All patients enrolled in this study underwent a comprehensive cardiac assessment including echocardiography and an early invasive strategy if clinically indicated.
This allows the use of this algorithm in further settings such as specialised heart centres and chest pain units.
The present analysis used one specific troponin assay, so findings cannot be extrapolated to different troponin assays
The early and accurate detection of myocardial infarction (MI) is crucial for rapid initiation of treatment, which reduces risk in these patients.1–5 Together with a precise clinical assessment, 12-lead ECG, and imaging studies, testing of biomarkers of cardiac necrosis such as cardiac troponin is necessary for the rapid diagnosis of non-ST-segment MI (NSTEMI).2 5 The development of high-sensitivity cardiac troponin (hs-cTn) assays allows nowadays the measurement of very low concentrations of cardiac troponin with high precision.6 The better sensitivity for MI of these assays as compared with previous assays allowed the development of rapid diagnosis algorithms for patients with suspected NSTEMI, which can rule in or out MI already within 1 hour.7–13 The performance of this 1-hour diagnosis algorithm for patients with suspected NSTEMI was validated in independent cohorts,13 14 and is recommended by the current guidelines of the European Society of Cardiology (ESC).5
The cohorts used for development and validation of this algorithm enrolled unselected patients in emergency departments, which is also reflected by the relatively low rate of MI in these cohorts ranging between 11% and 19% (online supplementary table 1).13–16 However, it is standard of care in many countries that patients with suspected MI are directly transferred to chest pain units or other specialised centres.
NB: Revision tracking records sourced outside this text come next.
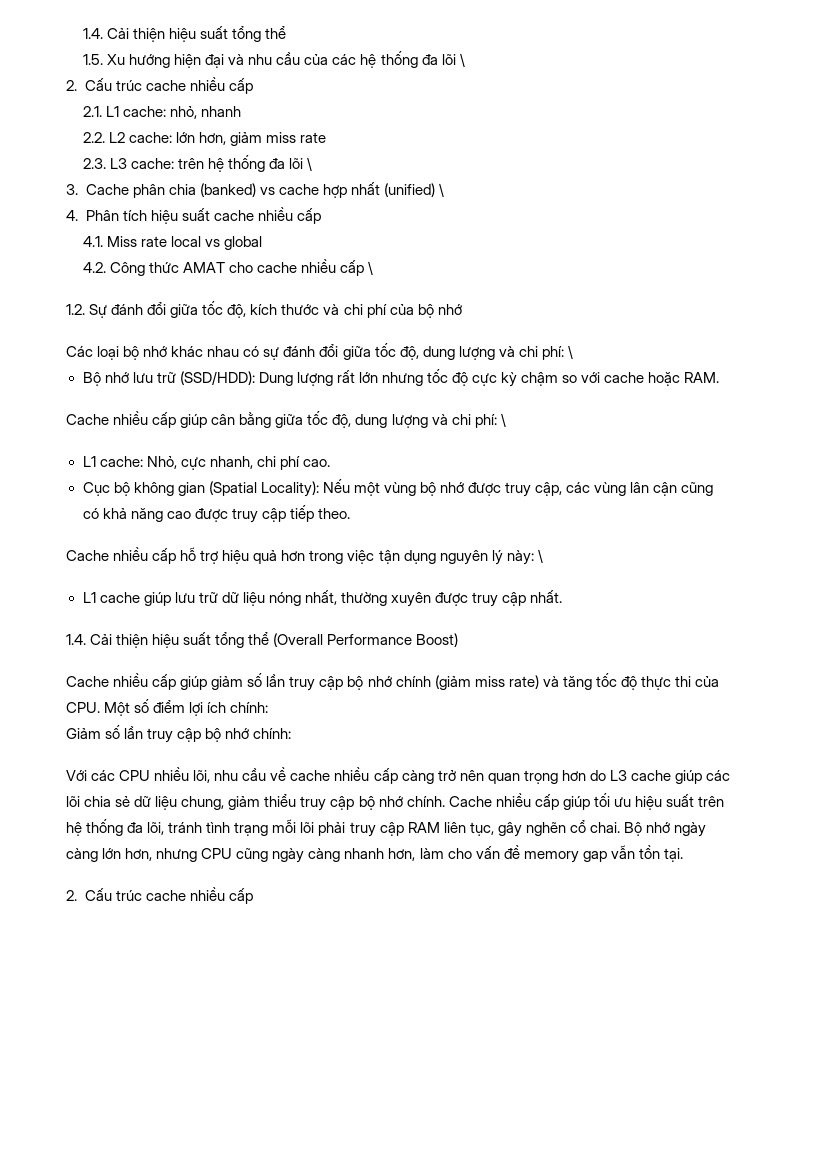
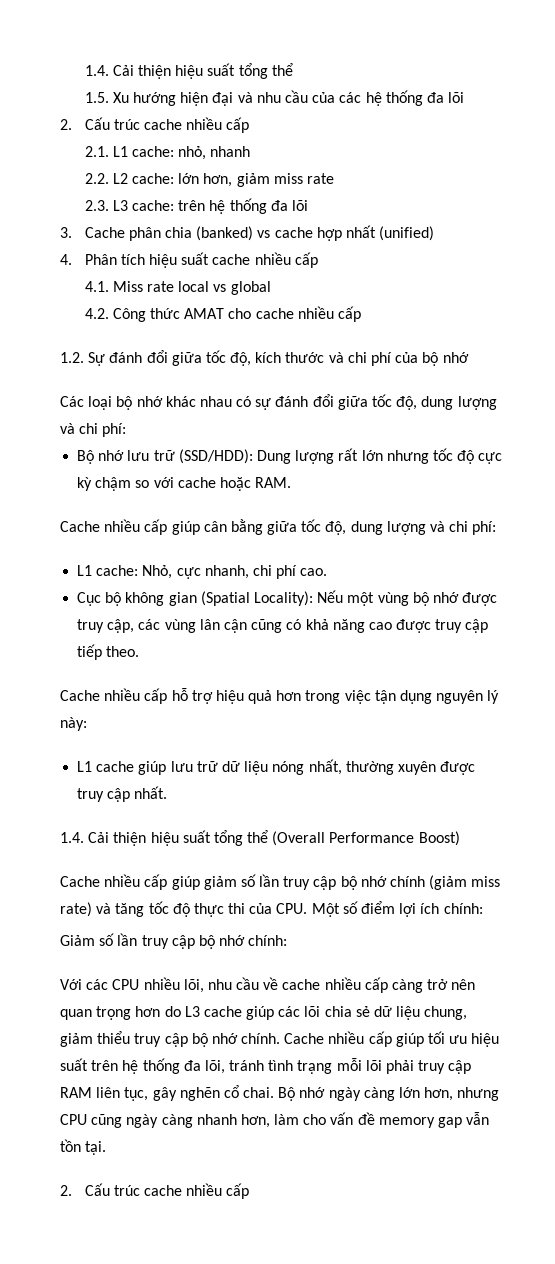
- 1.5. Xu hướng hiện đại và nhu cầu của các hệ thống đa lõi \
+ 1.5. Xu hướng hiện đại và nhu cầu của các hệ thống đa lõi
- 2.3. L3 cache: trên hệ thống đa lõi \
+ 2.3. L3 cache: trên hệ thống đa lõi
- 3. Cache phân chia (banked) vs cache hợp nhất (unified) \
+ 3. Cache phân chia (banked) vs cache hợp nhất (unified)
- 4.2. Công thức AMAT cho cache nhiều cấp \
+ 4.2. Công thức AMAT cho cache nhiều cấp
- Các loại bộ nhớ khác nhau có sự đánh đổi giữa tốc độ, dung lượng và chi phí: \
+ Các loại bộ nhớ khác nhau có sự đánh đổi giữa tốc độ, dung lượng và chi phí:
- Cache nhiều cấp giúp cân bằng giữa tốc độ, dung lượng và chi phí: \
+ Cache nhiều cấp giúp cân bằng giữa tốc độ, dung lượng và chi phí:
- Cache nhiều cấp hỗ trợ hiệu quả hơn trong việc tận dụng nguyên lý này: \
+ Cache nhiều cấp hỗ trợ hiệu quả hơn trong việc tận dụng nguyên lý này:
The use of such units has shown to improve outcome and to be cost-effective.17–19 The prevalence of MI of these selected patients is usually much higher than that of patients in general emergency departments. However, it is unknown so far if the diagnostic performance of the 1-hour troponin algorithm persists when used in cohorts with a much higher pretest probability, which might in particular affect the negative predictive value.
Thus, this study sought to evaluate the hypothesis that the good clinical performance of the 1-hour diagnosis algorithm for patients with suspected NSTEMI prevails in a prospective high-risk cohort of patients admitted to a dedicated chest pain unit with all patients undergoing a comprehensive cardiac assessment and an early invasive strategy if clinically indicated.
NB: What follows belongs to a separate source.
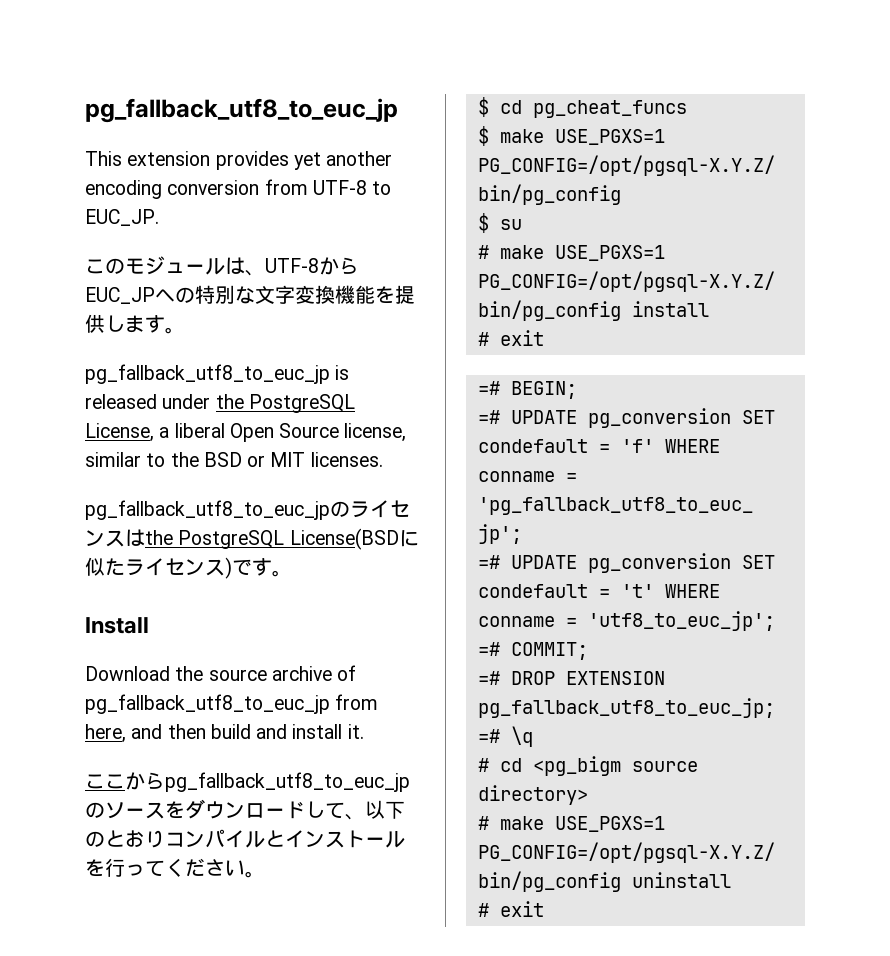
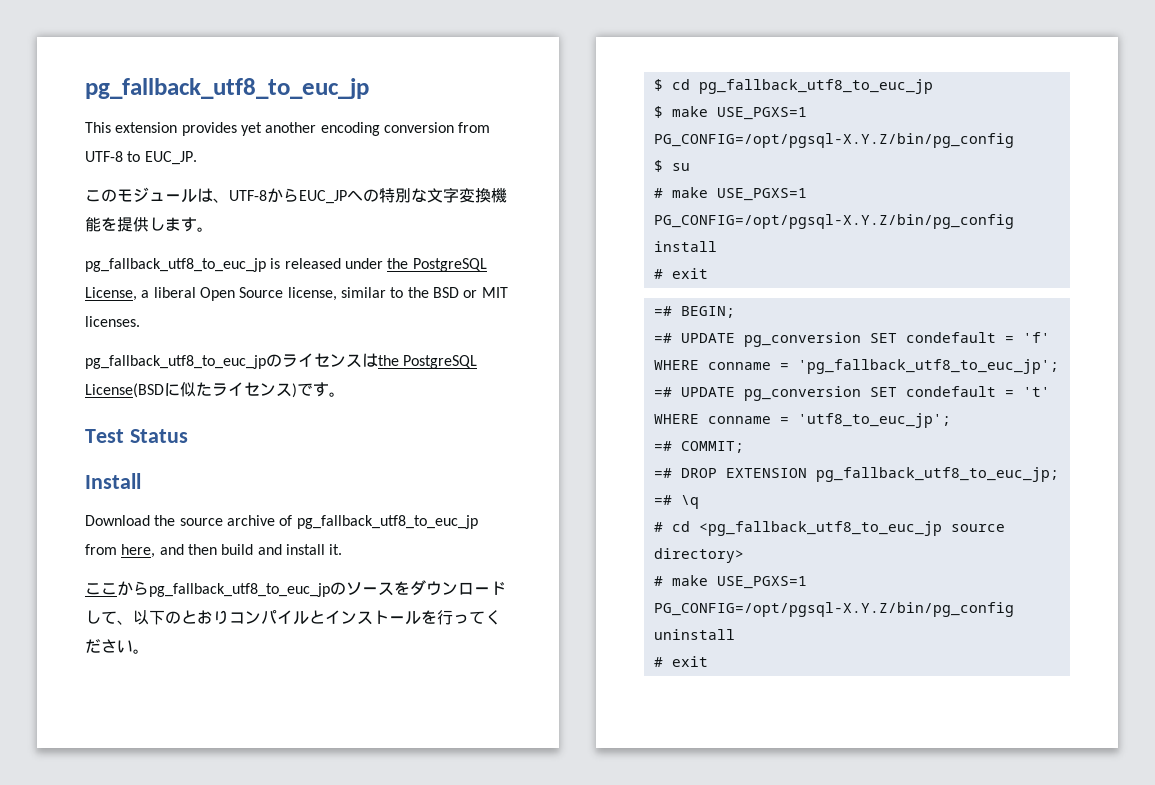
+ Test Status
- $ cd pg_cheat_funcs
+ $ cd pg_fallback_utf8_to_euc_jp
- # cd <pg_bigm source directory>
+ # cd <pg_fallback_utf8_to_euc_jp source directory>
The FAST detection of Myocardial Infarction (FAST-MI) study was a prospective cohort study enrolling patients with suspected acute MI. The majority of patients were directly sent to the chest pain unit of our tertiary care heart centre by the ambulance service following triage of an emergency physician (>98%) or were transferred from emergency departments of general hospitals in our region. An automated algorithm of the clinical data base identified continuously all patients with suspected acute coronary syndrome and available troponin test from November 2015 until December 2016. Patients were screened and enrolled by study physicians within 48 hours following presentation to our centre. Patients had to be at least 18 years old and had to present with either typical clinical symptoms suggestive of acute MI starting within the last 24 hours before enrolment, or new typical ECG changes or typical imaging findings. Key exclusion criteria were missing troponin test results, subacute symptoms lasting more than 24 hours, new ST-segment elevations at presentation, or an already diagnosed or ruled-out acute MI (eg, by troponin testing already in a referring hospital).
Routine clinical assessment
All patients underwent a comprehensive clinical assessment according to the treatment algorithms of our heart centre including physical examination, routine blood tests, 12-lead ECG, continuous monitoring and early echocardiography (within 3 hours). Levels of hs-cTnT were measured at presentation, after 1 hour, and thereafter if clinically indicated.5 All blood samples were immediately assayed in our central laboratory.
All patients were scheduled for an early invasive strategy if clinically indicated according to current guidelines.1 5 If no early invasive strategy was planned, patients were scheduled for cardiac stress testing if clinically reasonable and tolerable for the patient.
The primary endpoint was the final diagnosis of MI according to the Fourth Universal Definition of MI.2 Key secondary endpoint was all-cause mortality and subsequent MI within 30 days.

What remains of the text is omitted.